Note the way "Israel" is used in Romans 9-11.

9:6, "Not as though the word of God hath taken none effect. For they are not all Israel, which are of Israel:"

9:27, "Esaias also crieth concerning Israel, Though the number of the children of Israel be as the sand of the sea, a remnant shall be saved:"

9:31, "But Israel, which followed after the law of righteousness, hath not attained to the law of righteousness."

10:1, "Brethren, my heart’s desire and prayer to God for Israel is, that they might be saved."

10:19, "But I say, Did not Israel know? First Moses saith, I will provoke you to jealousy by them that are no people, and by a foolish nation I will anger you."

10:21, "But to Israel he saith, All day long I have stretched forth my hands unto a disobedient and gainsaying people."

11:2, "God hath not cast away his people which he foreknew. Wot ye not what the scripture saith of Elias? how he maketh intercession to God against Israel, saying,"

11:7, "What then? Israel hath not obtained that which he seeketh for; but the election hath obtained it, and the rest were blinded"

11:25, "For I would not, brethren, that ye should be ignorant of this mystery, lest ye should be wise in your own conceits; that blindness in part is happened to Israel, until the fulness of the Gentiles be come in.
11:26, "And so all Israel shall be saved: as it is written, There shall come out of Sion the Deliverer, and shall turn away ungodliness from Jacob:"

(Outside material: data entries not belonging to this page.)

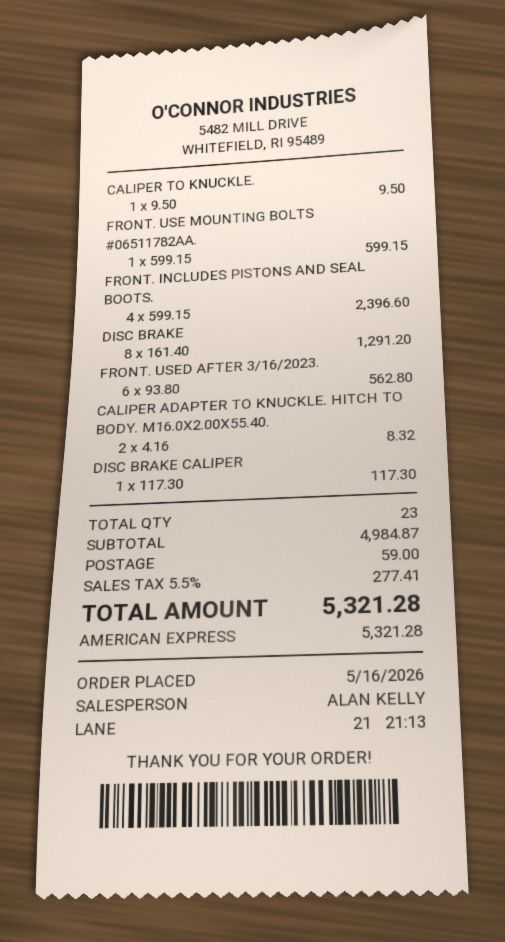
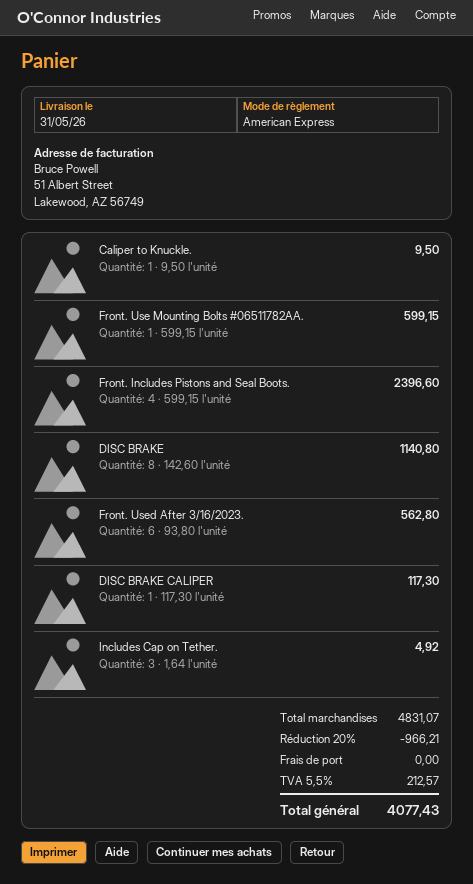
DISC BRAKE: 8 x 161.40 = 1291.20 -> 8 x 142.60 = 1140.80
CALIPER ADAPTER TO KNUCKLE. HITCH TO BODY. M16.0X2.00X55.40.: 2 x 4.16 = 8.32 -> none
Includes Cap on Tether.: none -> 3 x 1.64 = 4.92
subtotal: 4984.87 -> 4831.07
discount: none -> 20% = 966.21
shipping: 59.00 -> 0.00
tax: 5.5% = 277.41 -> 5.5% = 212.57
total: 5321.28 -> 4077.43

The name is uniformly used of the covenanted nation of Israel in contrast to the Gentiles throughout the passage. It would be very odd if it changed its meaning to include the Gentiles in the resolution of v. 26, especially given the fact that v. 25 continues to distinguish Israel and the Gentiles and v. 26 quotes an Old Testament text which is immediately connected with the covenanted nation.


----------



## One Little Nail

Stephen L Smith said:


> Tirian said:
> 
> 
> 
> and write ANY nation off.....
> 
> 
> 
> 
> Except Australia - a convict nation
Click to expand...


but were The Great Southland of The Holy Spirit, its all written down there in The Book,right , isn't it?


----------



## Andrew P.C.

armourbearer said:


> Note the way "Israel" is used in Romans 9-11.
> 
> 9:6, "Not as though the word of God hath taken none effect. For they are not all Israel, which are of Israel:"
> 
> 9:27, "Esaias also crieth concerning Israel, Though the number of the children of Israel be as the sand of the sea, a remnant shall be saved:"
> 
> 
> The name is uniformly used of the covenanted nation of Israel in contrast to the Gentiles throughout the passage. It would be very odd if it changed its meaning to include the Gentiles in the resolution of v. 26, especially given the fact that v. 25 continues to distinguish Israel and the Gentiles and v. 26 quotes an Old Testament text which is immediately connected with the covenanted nation.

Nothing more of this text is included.